Photo: Gustavo Garcia. Attendees inspect the current Bronx County council district map which is about to be replaced. The map was last updated in February 2013.

Bronx voices are quiet while City Council maps are redrawn

Few Bronxites showed up for a hearing at Hostos Community College, where the New York Districting Commission took comments from the public. The commission is redrawing the city’s 51 Council districts into new lines that will be in effect  for the next 10 years.

As New Yorkers brace for new maps that will reshape who represents them in the City Council for the next decade, some Bronx community leaders are alarmed at how few community members are participating in the process.

Although the public was invited to attend a public hearing at Hostos Community College on July 6 to comment on new draft maps, almost no Bronxites were there to make the borough’s presence felt.

The hearing was among the last to be organized by the New York City Districting Commission before unveiling new maps for the city’s 51 council districts, based on input from the public.

The first draft maps are slated to be released this Friday, July 15. The public will then have a chance to review the proposed new district lines in the coming months. The process is expected to be finalized by next February, and the newly shaped districts would be in effect in time for the Nov. 2023 Council elections.

Michel Brady, executive director of the Third Avenue Business Improvement District, said he was underwhelmed with the Bronx’s meager representation at the June 6 forum, and “a little disappointed that we didn’t have more Bronx Council members here or members of their staff.”

By failing to make their voices heard, Bronxites are hurting themselves in the long run, said Brady.

“The lines will be redrawn, we’ll be unhappy and they’ll say ‘oh well, the Bronx got what it deserved because no one showed up,’ and part of that is true,” he said.

But, Brady added, the fault lies in part with the city for holding the event on a weekday afternoon when so many residents are at work, and for lackluster community outreach in neighborhoods like Mott Haven and Hunts Point, where internet access lags behind the rest of the city.
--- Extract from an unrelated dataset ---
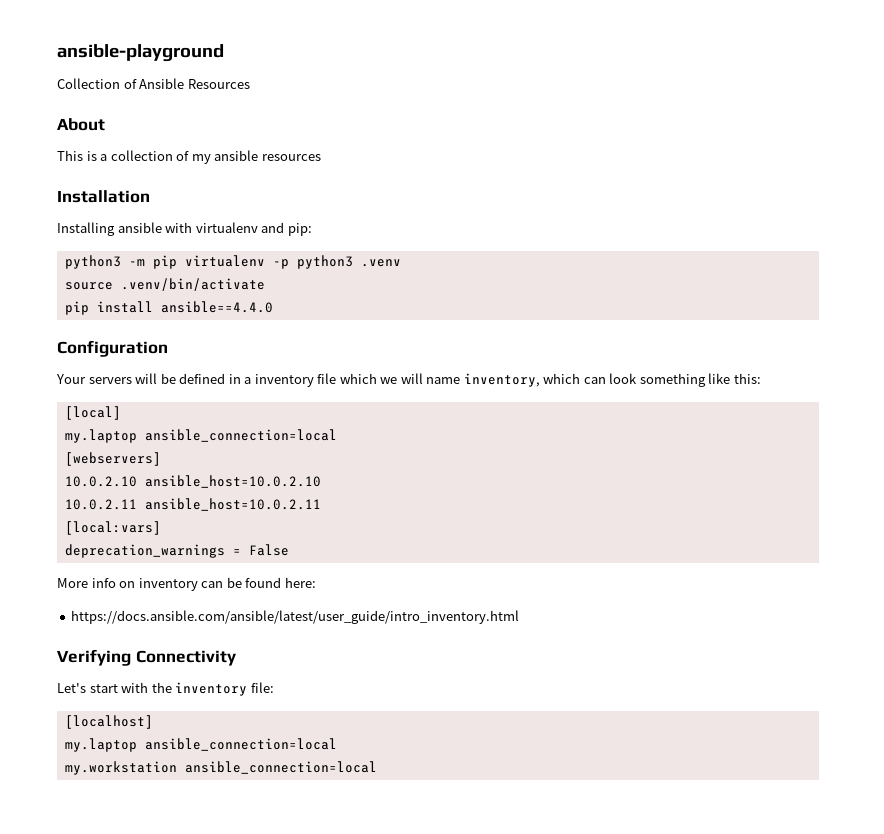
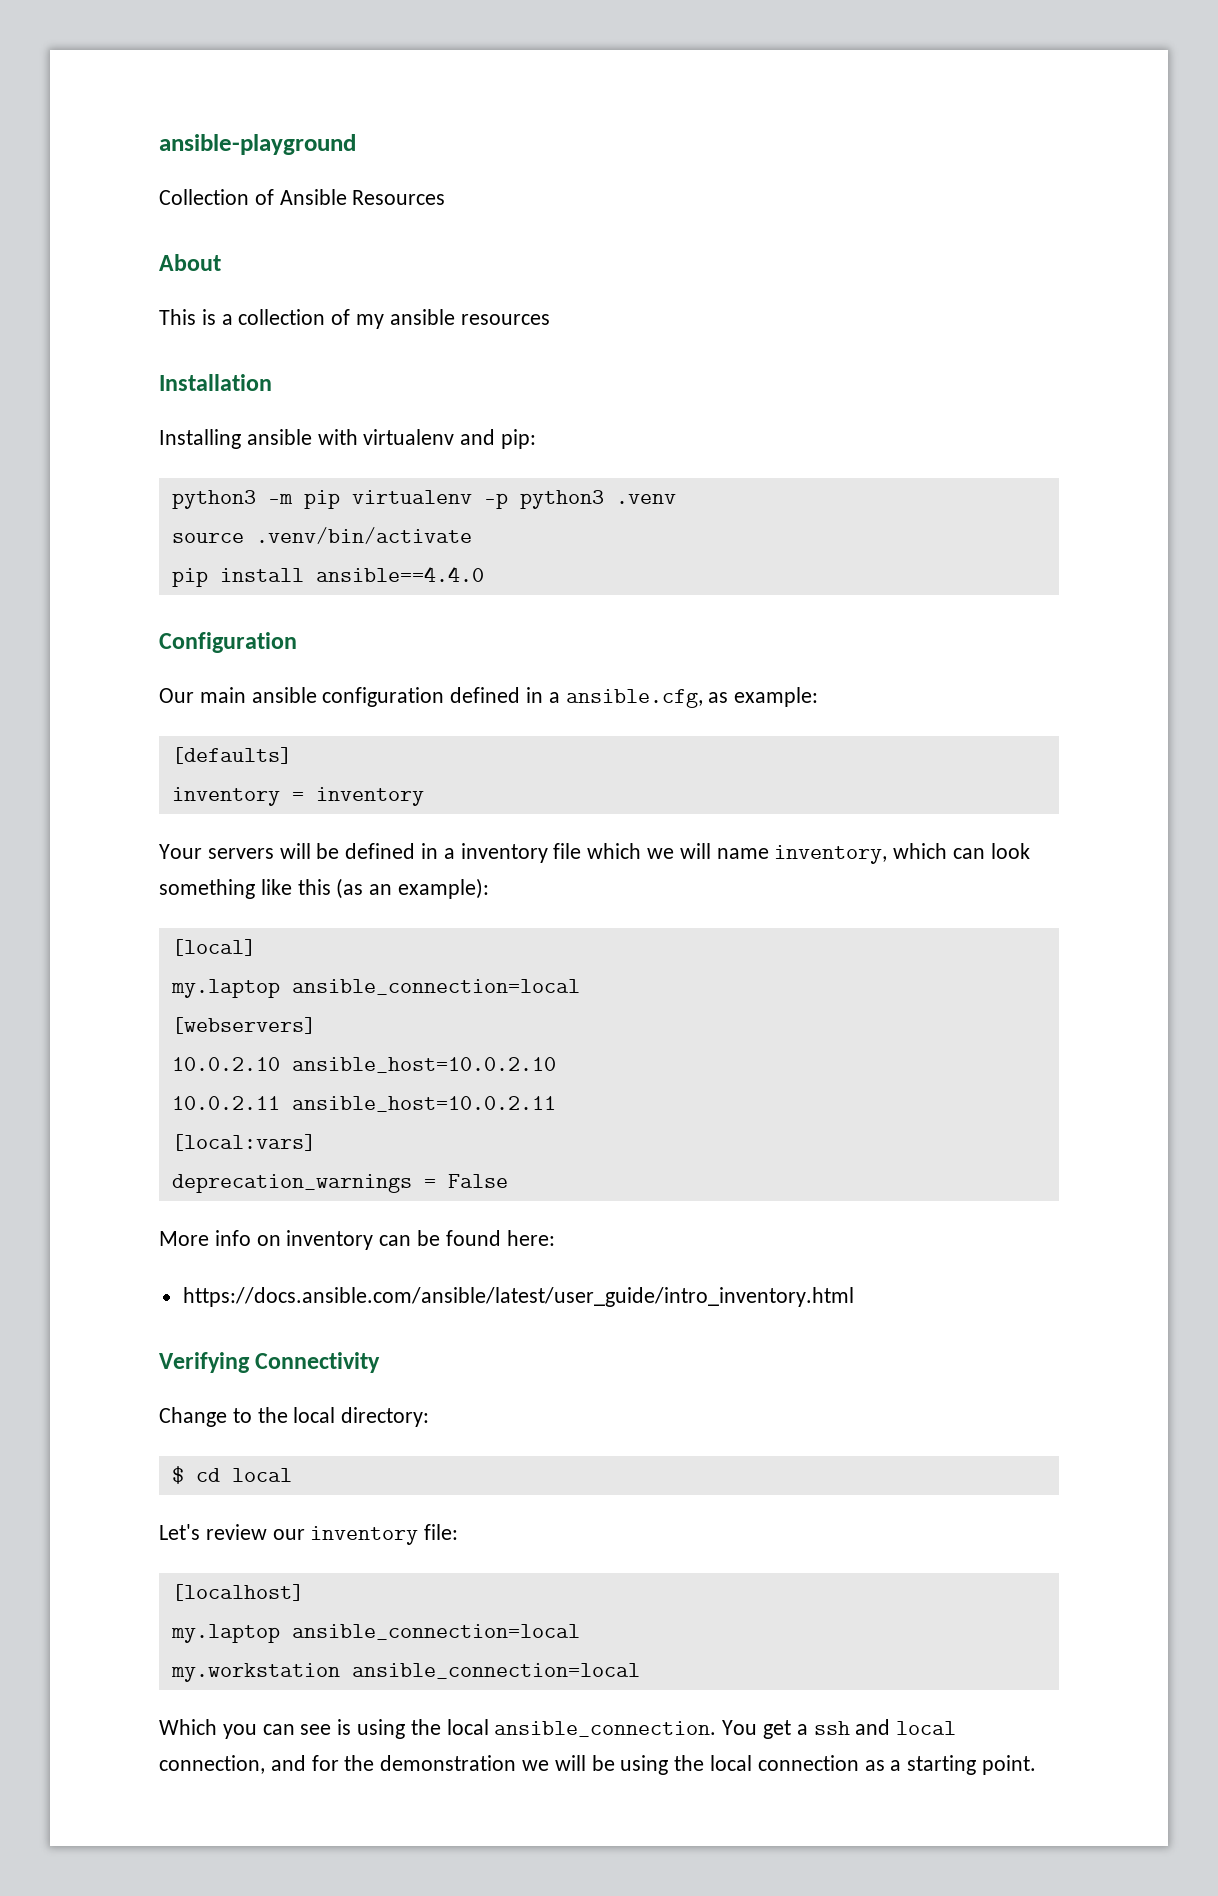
(168, 348) none -> [159,687,819,708] [171,747,292,764] [171,787,424,806] // Our main ansible configuration defined in a ansible.cfg, as example: // [defaults] // inventory = inventory
[733,373,761,384] this: -> [297,878,490,899] this (as an example):
[57,682,172,693] Let's start with the -> [159,1407,430,1427] [171,1466,292,1484] [159,1524,305,1540] Change to the local directory: // $ cd local // Let's review our
(377, 767) none -> [159,1719,957,1739] [159,1755,1037,1775] // Which you can see is using the local ansible_connection. You get a ssh and local connection, and for the demonstration we will be using the local connection as a starting point.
Dennis Walcott, Chair of the Districting Commission, said participation has been robust in other parts of the city, where residents joined meetings virtually and submitted written testimony via email.

“People are representing their district, and that’s what we encourage” Walcott said.

Lisa Sorin, president of the New Bronx Chamber of Commerce, said many people seem not to understand the redistricting process, and seem unaware that it is underway.

“We realized that we need to put more effort or have a dialogue with the communities” so the Commission understands the community’s needs and can “accommodate them to the best of their abilities according to the laws.”

By missing out on the public process, Bronxites are missing a golden opportunity to demand the resources they are lacking, she said.

“The squeaky wheel gets the oil,” said Sorin.

Why are district maps being redrawn
According to the city charter, New York City is required to redraw district maps every 10 years in conjunction with the decennial U.S. Census, reflecting population changes. The city’s population grew by more than seven percent, from 8.2 million people in 2010 to 8.8 million people in 2020.

“The whole principle of one man one vote is embodied in our census that is taken every 10 years to make sure that our votes matter in a meaningful way for all citizens,” said Commissioner Judge Marilyn D. Go at the July 6 hearing at Hostos.

State law says that the city’s population across all 51 council districts must not vary more than five percent from each other. For the new maps, that means that each new district must have an average of 173,000 residents. The smallest district can have a population as low as 166,000. The biggest can have up to 178,000.

As a result, Go explained, some districts with more than the maximum must be pared back.

Why public participation matters?
By participating in the reviews and finalization of the new district maps, residents let their representatives know that they’re watching, as Council members consider how to allocate money from the city’s $101 billion budget this fiscal year. 

Beyond the budget, the Council votes on key issues such as housing, taxes, restoration of parks and sanitation cuts, investments in community safety programs, and other responsibilities affecting neighborhoods.

Who’s on the Districting Commission?
The Districting Commission is made up of 15 members reflecting the demographic makeup of the city. According to the NYC Districting Commission website,
“Five of the Commissioners were appointed by the City Council’s Majority Caucus, three were appointed by the City Council’s Minority Caucus, and Mayor Adams appointed the remaining seven members.”

The Commission was charged with reviewing current relevant laws, regulations, and 2020 Census data. They were also responsible for organizing public hearings across the five boroughs to hear public testimony regarding the initial draft of the maps. 

What does the redistricting process look like?
There are several rounds of public hearings prior to the initial drafting of the maps. The first round of public hearings have concluded. The first draft of the new maps will be unveiled on July 15.

According to the process outline published by the NY Districting Commission, there will be two additional opportunities in the future where the public will be able to comment on how the new maps have been redrawn.

The City Council will have to review the plans and after additional reviews they will be sent to the City Clerks for implementation.